Der Schulausflug ins Mycelial Network von Stamets, Tilly und Burnham, der im Zentrum von “Saints of Imperfection” steht, ist zwar hart an der Grenze zu einem Fantasy-Trip ins Elfenreich von Mia and Me. Die daraus resultierenden Charaktermomente sind freilich sehr stark. Tilly und Burnham haben eine Reihe von gelungenen Szenen, die ihre besondere Freundschaft unterstreichen. Viel Zeit haben die beiden in dieser Staffel noch nicht zusammen verbracht. Es tut gut, sie mal als dynamisches Duo zu erleben. Genauso war es an der Zeit, Anthony Rapp als Stamets endlich mal im wieder in den Mittelpunkt zu stellen.
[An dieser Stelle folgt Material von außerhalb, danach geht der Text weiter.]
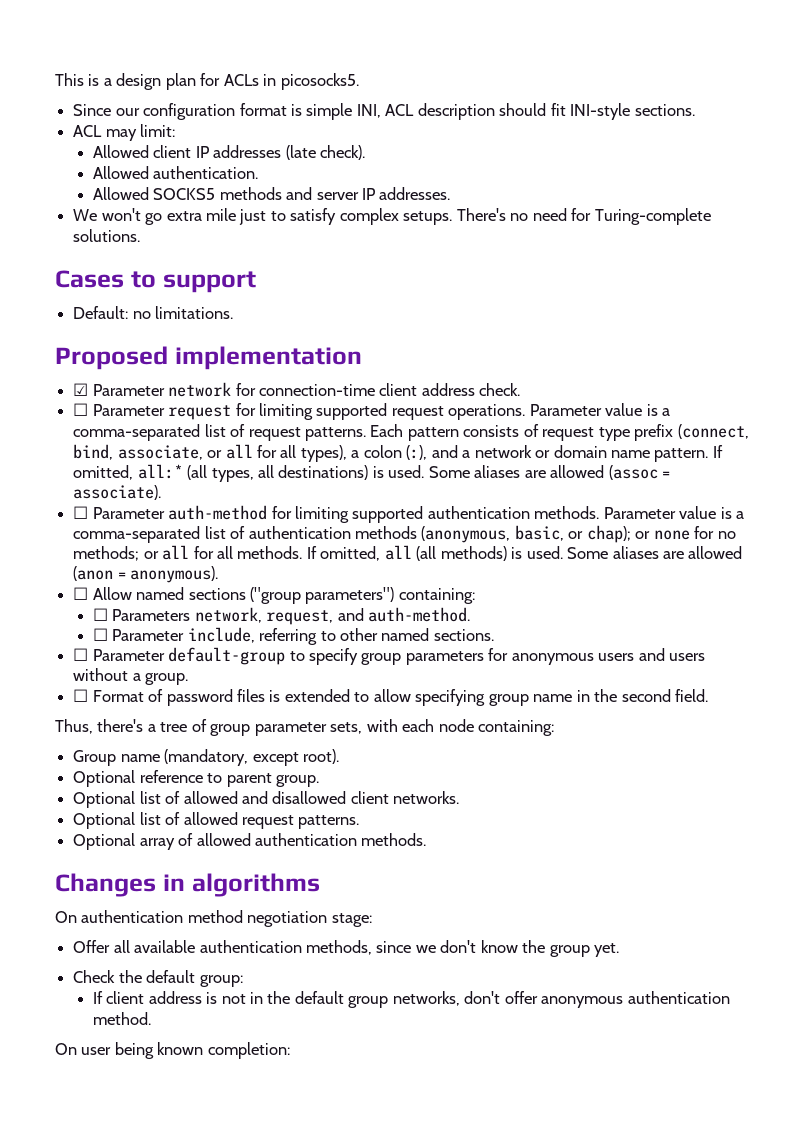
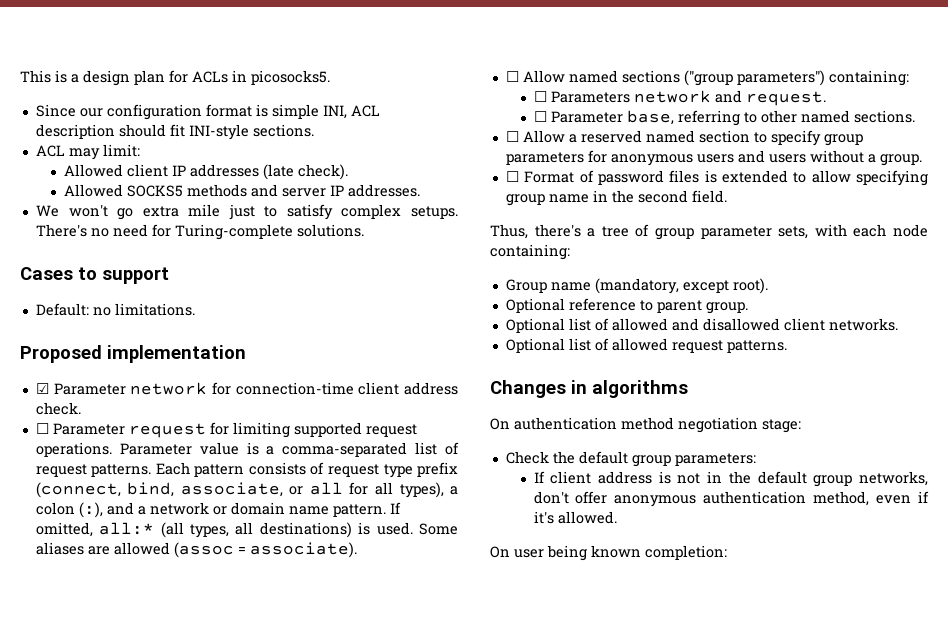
[92,166,259,179] // Allowed authentication. -> (348, 172) none
[73,505,745,523] [73,525,736,543] [73,545,743,561] [73,566,219,583] // ☐ Parameter auth-method for limiting supported authentication methods. Parameter value is a comma-separated list of authentication methods (anonymous, basic, or chap); or none for no methods; or all for all methods. If omitted, all (all methods) is used. Some aliases are allowed (anon = anonymous). -> (357, 550) none
[194,607,471,625] [92,627,255,643] network, request, and auth-method. // ☐ Parameter include, -> [633,90,826,106] [533,110,674,125] network and request. // ☐ Parameter base,
[92,647,286,665] Parameter default-group -> [522,130,750,143] Allow a reserved named section
[73,833,427,850] // Optional array of allowed authentication methods. -> (787, 346) none
[73,940,620,957] // Offer all available authentication methods, since we don't know the group yet. -> (801, 426) none
[199,975,243,987] group: -> [631,453,756,467] group parameters:
[92,1012,151,1025] method. -> [813,491,930,506] [533,511,617,524] method, even if it's allowed.

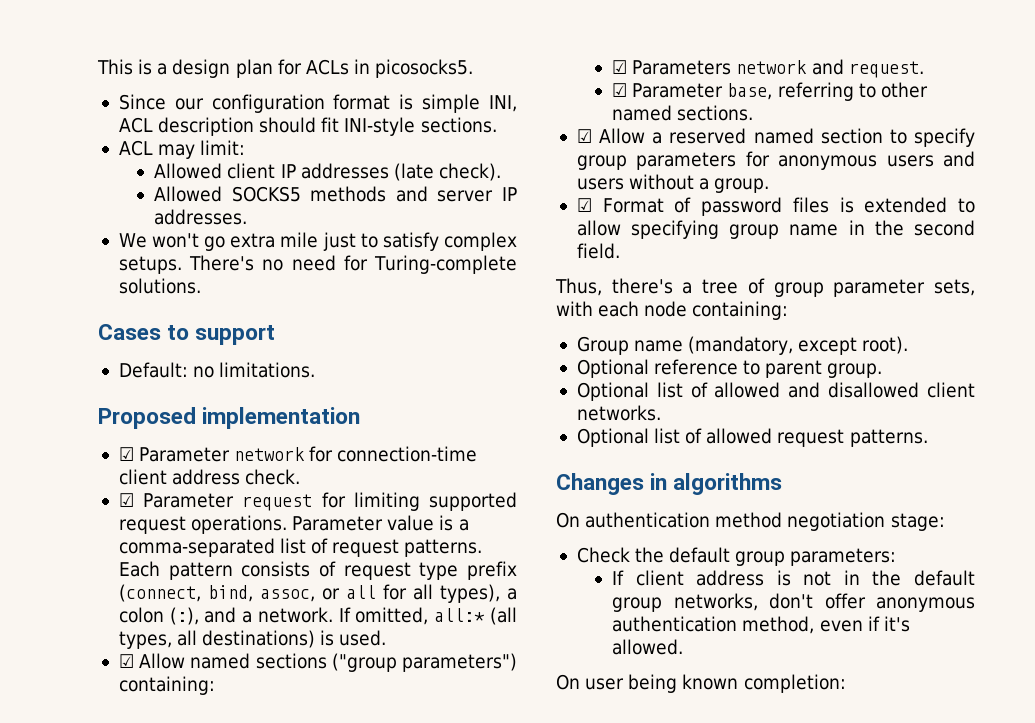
[35,423,49,434] ☐ -> [118,493,134,507] ☑
[180,482,283,497] associate, -> [259,589,315,602] assoc,
[149,502,386,517] network or domain name pattern. -> [257,607,333,623] network.
[419,523,459,535] [35,542,357,558] [505,71,519,82] Some aliases are allowed (assoc = associate). // ☐ -> [118,654,134,668] // ☑
[533,91,547,102] ☐ -> [612,60,628,74] ☑
[533,111,547,122] ☐ -> [612,83,628,97] ☑
[505,131,519,142] ☐ -> [576,129,592,143] ☑
[505,171,519,182] ☐ -> [576,198,592,212] ☑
Und Pike zeigt Führungsstärke als Captain, als er das Leben der ganzen Crew riskiert, um ein Mannschaftsmitglied zu retten. Die eigenen Leute zu überzeugen erweist sich dabei als die ungleich leichtere Aufgabe. Doch auch die ominöse Sektion 31 will plötzlich im Spock-Game mitmischen. Was dazu führt, dass zwischenzeitlich drei verschiedene Captains der Meinungs sind, plötzlich die Ansagen auf der Brücke machen zu müssen.
Alpha Männer an der Kette
Die Wortgefechte und Täuschungsmanöver zwischen Pike, Georgiou und 31-Sektionschef Leland um das Ende der Befehlskette sind ebenso spannend wie unterhaltsam und der eigentliche Höhepunkt dieser Episode. Insbesondere, da die Folge auch für diesen Machtkampf einen sehr schönen Twist bereithält. Hugh Culber ist jedenfalls nicht der einzige, der sein Discovery-Comeback feiert. Und die Alpha-Männer müssen einmal mehr lernen, dass in diesem Star Trek-Universum kein Platz für ihre Potenzrituale ist.
Das Set-Up für Staffel Zwei ist jetzt hoffentlich abgeschlossen. Die alte Gang ist am Ende dieser Folge nahezu vollständig wieder vereint. Fehlt eigentlich nur einer: Doch für einen gewissen, maliziösen Captain scheint jede Hoffnung auf Rückkehr ausgeschlossen. Aber wer weiß, was Discoverys Superpilze noch für Überraschungen in petto haben. Um mal in der nebulösen Metapheritis von Discovery zu bleiben: Da sind schon ganz andere von der anderen Seite des Styx zurückgekehrt.